It is a monumentally impressive story with completely absolutely incredible characters that I cannot stop thinking about. No matter where it was going, even past stretches that were less interesting or more of a slog to read or worse, I could not put the story of Taylor Hebert down for one minute. Tattletale fascinated me every step of the way, I had to keep up with her. Rachel Lindt was a character I feel like I'd been waiting my whole life for. What was I gonna do, not see them through? I feel like Worm easily loses you if you don't particularly connect with the characters enough to justify to yourself the amount of time you'll spend with them, but man, I could not unglue my eyeballs from these people enough (I love all the core Undersiders, to be clear, I'd say it's Rachel > Taylor > Tattletale > Aisha and Alec and Brian, there are very small gaps between these, I just don't go berserk for the last three like I do for the first three, I'm taking Bitch and Skitter to the grave I'm dead serious)

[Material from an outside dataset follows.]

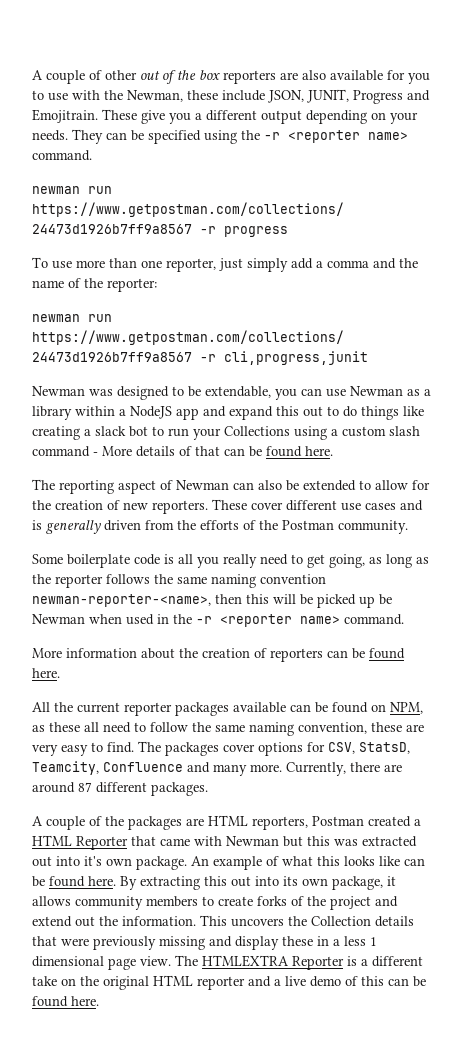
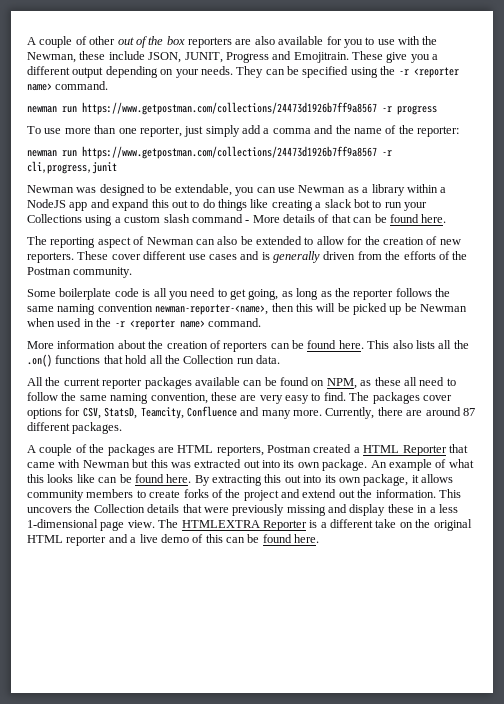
[223,554,257,568] really -> (188, 295) none
(60, 673) none -> [367,340,469,349] [27,354,280,367] This also lists all the .on() functions that hold all the Collection run data.
[84,856,102,866] it's -> [283,460,295,468] its
[370,937,377,946] [32,956,104,967] 1 dimensional -> [27,519,98,528] 1-dimensional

Worm irreparably destroys your ability to engage with superhero fiction the same way ever again, as evidenced by the fact that it destroyed the author's own ability to engage with his own superhero fiction ever again. And everybody who read it has one or several gripes with it with some major dealbreakers in the mix. Tumblr's kinda the only place online where you can really talk about them at length without the spectre of John Wildbow hanging over the discussion, which enables discussion to the point where yes, maybe it does look like to outsiders that nobody can agree on whether Worm is good or what is it even about or whether it even has worms in it (it has at least one, although it's a very big one).
And it is good, it has the Undersiders in it and the Undersiders are one of the greatest groups of characters ever put together, but everyone has at least one major point of contention with Worm whether it's the timeskip or the length or the racism or the gross fatphobia or aspects surrounding the Dallon-Pelham Torment Nexus and etc. I'd say it has maybe the most racist vision of Latin America I've ever seen in a superhero text a hair short of pro-colonial tracts in Golden Age comics and that is a tall fucking order by any metric (part of why I started WEON4 as a project was motivated by spite, to try and make my own stories about non-American superheroes even if just as practice). It is Complicated, and that winds up making it so fascinating to talk about.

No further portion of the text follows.